- Born: Win Maung 26 October 1928 Kangyidaunt, Irrawaddy Division, Burma, British Raj
- Died: 29 July 2021 (aged 92)
- Education: Rangoon University, London University and College in Africa
- Occupation: Writer
- Spouse: Ngwe Tar Yi
- Children: Khin Yi Win
- Parent(s): Tun Sien (father) Thin (mother)
- Writing career
- Language: Burmese
- Notable awards: Myanmar National Literature Award (1954, 1972, 2011)

= Min Yu Wai =

Burmese writer (1928–2021)

Min Yu Wai (မင်းယုဝေ; born Win Maung 26 October 1928 – 29 July 2021) was a prolific Burmese writer. He was awarded the 2011 Burma National Literature Award for lifetime achievement on 14 December 2012.

==Early life and education ==
Win Maung, the youngest of eight siblings, was born in Kangyidaut, Irrawaddy Division, British Burma, on 26 September 1927, to U Tun Saine and Daw Thin.

He was educated at Min Kone School, Kandawgyi Township in 1934, Pathein National High School in 1935, a Japanese school in 1941 and Kandawgyi Modern High School in 1942. From 1946 to 1951, he attended Rangoon University, graduating with a Bachelor of Arts degree.

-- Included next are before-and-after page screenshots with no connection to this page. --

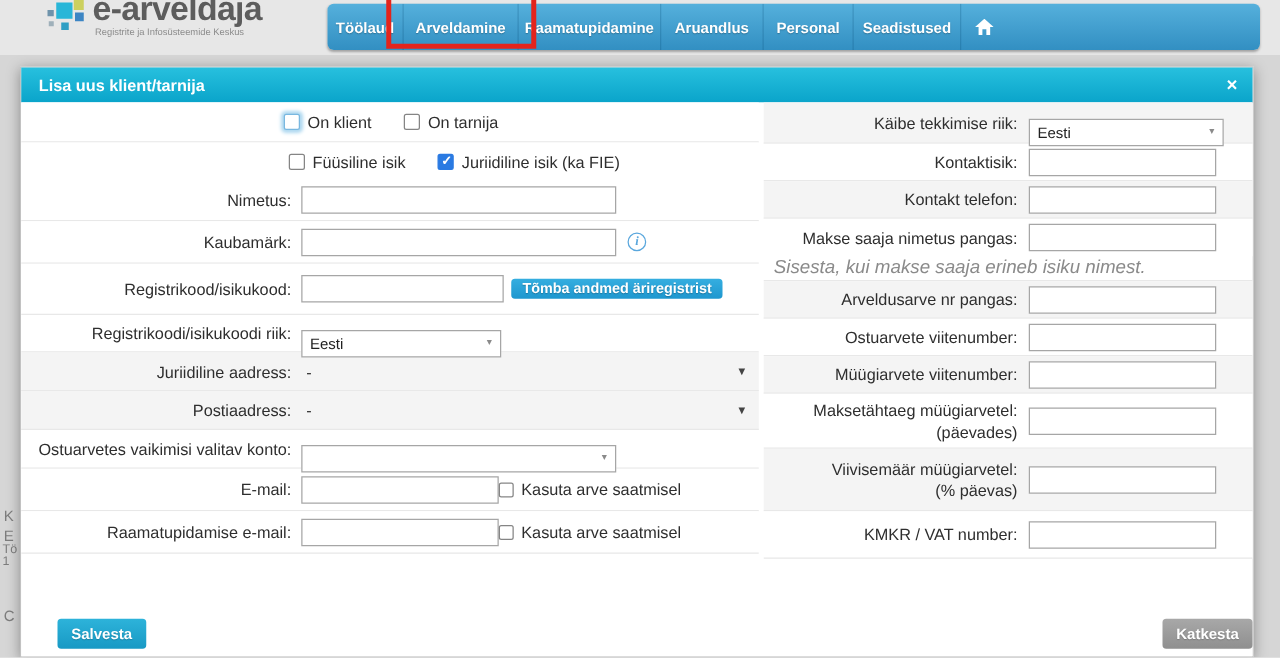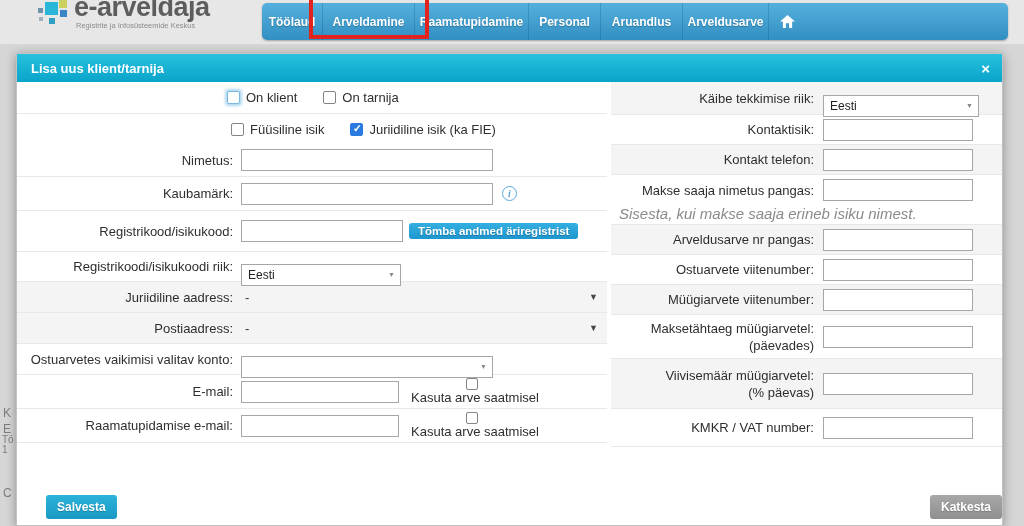--- a/index.html
+++ b/index.html
@@ -96,21 +96,21 @@
     color:#5aa7dd; font-size:10px; font-weight:bold; font-style:italic;
     display:inline-flex; align-items:center; justify-content:center; cursor:pointer;
     font-family:"Liberation Serif", serif;
   }
   .dash { font-size:13px; color:#333; padding-left:4px; }
   .row-caret { margin-left:auto; padding-right:9px; font-size:9px; color:#444; cursor:pointer; }
   .comment-row { align-items:flex-start; padding-top:5px; }
   .comment-row .lab { padding-top:2px; }
   .comment-note { margin-top:8px; }
   textarea.inp { height:44px; resize:none; padding-top:2px; }
-  .side-cb { margin-left:12px; display:flex; align-items:center;flex-direction:column; }
+  .side-cb { display:flex; align-items:center; }
   .side-cb .cb { width:12px; height:12px; margin-right:6px; }
   .side-cb .cblab { margin-right:0; }
   .payee-note-line { padding-left:8px; height:19px; display:flex; align-items:flex-start; }
   .payee-block { border-bottom:1px solid #e8e8e8; }
   .payee-block .row { border-bottom:none; }
   .rlab .l2 { margin-top:2px; }
   .btn-row { position:absolute; left:0; right:0; bottom:6px; display:flex; justify-content:space-between; gap:7px;padding-left:29px; }
   .btn {
     border:none; color:#fff; font-family:inherit; font-weight:bold; font-size:12px;
     padding:5px 11px; border-radius:3px; cursor:pointer; text-shadow:0 1px 1px rgba(0,0,0,.2);
@@ -135,23 +135,23 @@
       </div>
       <div class="logo-text">
         <div class="logo-title">e-arveldaja</div>
         <div class="logo-sub">Registrite ja Infosüsteemide Keskus</div>
       </div>
     </div>
     <div class="nav">
       <div class="tab t0">Töölaud</div>
       <div class="tab t1">Arveldamine</div>
       <div class="tab t2">Raamatupidamine</div>
+      <div class="tab t3">Aruandlus</div>
       <div class="tab t4">Personal</div>
-      <div class="tab t3">Aruandlus</div>
-      <div class="tab t5">Arveldusarve</div>
+      <div class="tab t5">Seadistused</div>
       <div class="tab t7">
         <span style="display:flex">
           <svg viewBox="0 0 16 14" width="15" height="13">
               <path d="M8 0 L16 7 H13 V14 H9.7 V9 H6.3 V14 H3 V7 H0 Z" fill="#fff"></path>
             </svg>
         </span>
       </div>
     </div>
     <div class="red-box"></div>
   </div>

In 1955 and 1956, he attended University of London, studied Oriental and at College in Africa, studied Dictionaries.

==Careers==
He served as the Senior staff officer of the Ministry of Information (1951) and as Insein District Superintendent (1952) and in 1953 as a librarian at the Department of Literature and the 1954 Assistant Professor at the Yangon University Translating and Publishing Department.

After returning from London as a foreign studies student, he worked as an assistant editor at the Yangon University Translation Center. From 1960 to 1968, he served as editor in charge of Ngwe Tar Yi Magazine.

He previously served as the chief editor at Myat Mingalar Journal from 1985 and at Mingalar Maung Mal Journal from 1989 until his death.

==Awards==

| Year | Award | Category | Work | Result |
|---|---|---|---|---|
| 1954 | Myanmar National Literature Award | Sarpay Beikhman translation award | Aesop's Fables | Won |
| 1972 | Myanmar National Literature Award | collection of poems | "Water Fetching Time" | Won |
| 2011 | Myanmar National Literature Award | lifetime achievement |  | Won |

==Personal life and death==

In 1952, he married Ngwe Tar Yi. They had one daughter, Khin Yi Win.

Min Yu Wai died of COVID-19 on 29 July 2021, at age 92.